### Data provided
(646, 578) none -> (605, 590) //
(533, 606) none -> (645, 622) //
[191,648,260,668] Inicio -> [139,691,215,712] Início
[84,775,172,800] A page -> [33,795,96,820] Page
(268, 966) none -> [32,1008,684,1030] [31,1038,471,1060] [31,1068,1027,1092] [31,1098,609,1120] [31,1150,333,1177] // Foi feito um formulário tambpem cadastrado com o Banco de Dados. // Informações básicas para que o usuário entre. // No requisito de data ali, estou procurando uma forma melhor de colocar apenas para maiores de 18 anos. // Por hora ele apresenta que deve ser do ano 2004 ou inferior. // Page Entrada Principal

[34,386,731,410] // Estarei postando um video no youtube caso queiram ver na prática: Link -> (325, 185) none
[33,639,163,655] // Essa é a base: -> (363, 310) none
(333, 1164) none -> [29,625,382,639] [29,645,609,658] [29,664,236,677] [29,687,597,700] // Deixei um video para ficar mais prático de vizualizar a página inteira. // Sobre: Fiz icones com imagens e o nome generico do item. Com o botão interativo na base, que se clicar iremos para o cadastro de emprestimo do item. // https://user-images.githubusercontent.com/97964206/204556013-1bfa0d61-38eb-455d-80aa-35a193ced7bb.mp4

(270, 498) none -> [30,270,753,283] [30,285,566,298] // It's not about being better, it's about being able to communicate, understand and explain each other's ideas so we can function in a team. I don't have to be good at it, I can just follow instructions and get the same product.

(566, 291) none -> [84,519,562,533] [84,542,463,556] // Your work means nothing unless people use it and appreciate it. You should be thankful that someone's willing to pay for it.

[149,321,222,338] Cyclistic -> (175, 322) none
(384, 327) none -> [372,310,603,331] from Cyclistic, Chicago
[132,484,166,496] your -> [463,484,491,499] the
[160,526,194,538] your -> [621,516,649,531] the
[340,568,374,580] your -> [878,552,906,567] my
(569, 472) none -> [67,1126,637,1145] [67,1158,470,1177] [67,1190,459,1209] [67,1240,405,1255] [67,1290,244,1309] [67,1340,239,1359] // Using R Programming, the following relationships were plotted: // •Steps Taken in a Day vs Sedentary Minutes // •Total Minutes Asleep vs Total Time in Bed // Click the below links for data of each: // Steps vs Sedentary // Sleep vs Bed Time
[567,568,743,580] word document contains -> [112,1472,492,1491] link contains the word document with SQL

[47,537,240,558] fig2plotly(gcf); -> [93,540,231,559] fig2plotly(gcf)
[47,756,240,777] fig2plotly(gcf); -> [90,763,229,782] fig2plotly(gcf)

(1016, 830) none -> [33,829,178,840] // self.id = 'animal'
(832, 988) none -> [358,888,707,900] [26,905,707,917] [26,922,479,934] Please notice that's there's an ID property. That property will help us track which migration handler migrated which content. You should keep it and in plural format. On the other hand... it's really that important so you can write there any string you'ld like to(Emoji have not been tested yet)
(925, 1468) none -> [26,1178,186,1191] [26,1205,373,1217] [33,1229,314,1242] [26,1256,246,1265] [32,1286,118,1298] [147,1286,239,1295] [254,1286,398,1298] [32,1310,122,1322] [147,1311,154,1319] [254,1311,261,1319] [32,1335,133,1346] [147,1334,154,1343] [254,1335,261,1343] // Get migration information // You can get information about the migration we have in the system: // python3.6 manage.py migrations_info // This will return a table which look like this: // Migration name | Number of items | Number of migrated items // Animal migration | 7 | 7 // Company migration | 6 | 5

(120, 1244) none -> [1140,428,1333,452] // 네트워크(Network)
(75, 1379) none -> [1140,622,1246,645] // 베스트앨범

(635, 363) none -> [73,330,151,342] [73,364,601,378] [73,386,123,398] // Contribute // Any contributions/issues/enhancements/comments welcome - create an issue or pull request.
######
Exercise:
Report every line of the records that contains the word "video".

The answer:
[34,386,731,410] // Estarei postando um video no youtube caso queiram ver na prática: Link -> (325, 185) none
(333, 1164) none -> [29,625,382,639] [29,645,609,658] [29,664,236,677] [29,687,597,700] // Deixei um video para ficar mais prático de vizualizar a página inteira. // Sobre: Fiz icones com imagens e o nome generico do item. Com o botão interativo na base, que se clicar iremos para o cadastro de emprestimo do item. // https://user-images.githubusercontent.com/97964206/204556013-1bfa0d61-38eb-455d-80aa-35a193ced7bb.mp4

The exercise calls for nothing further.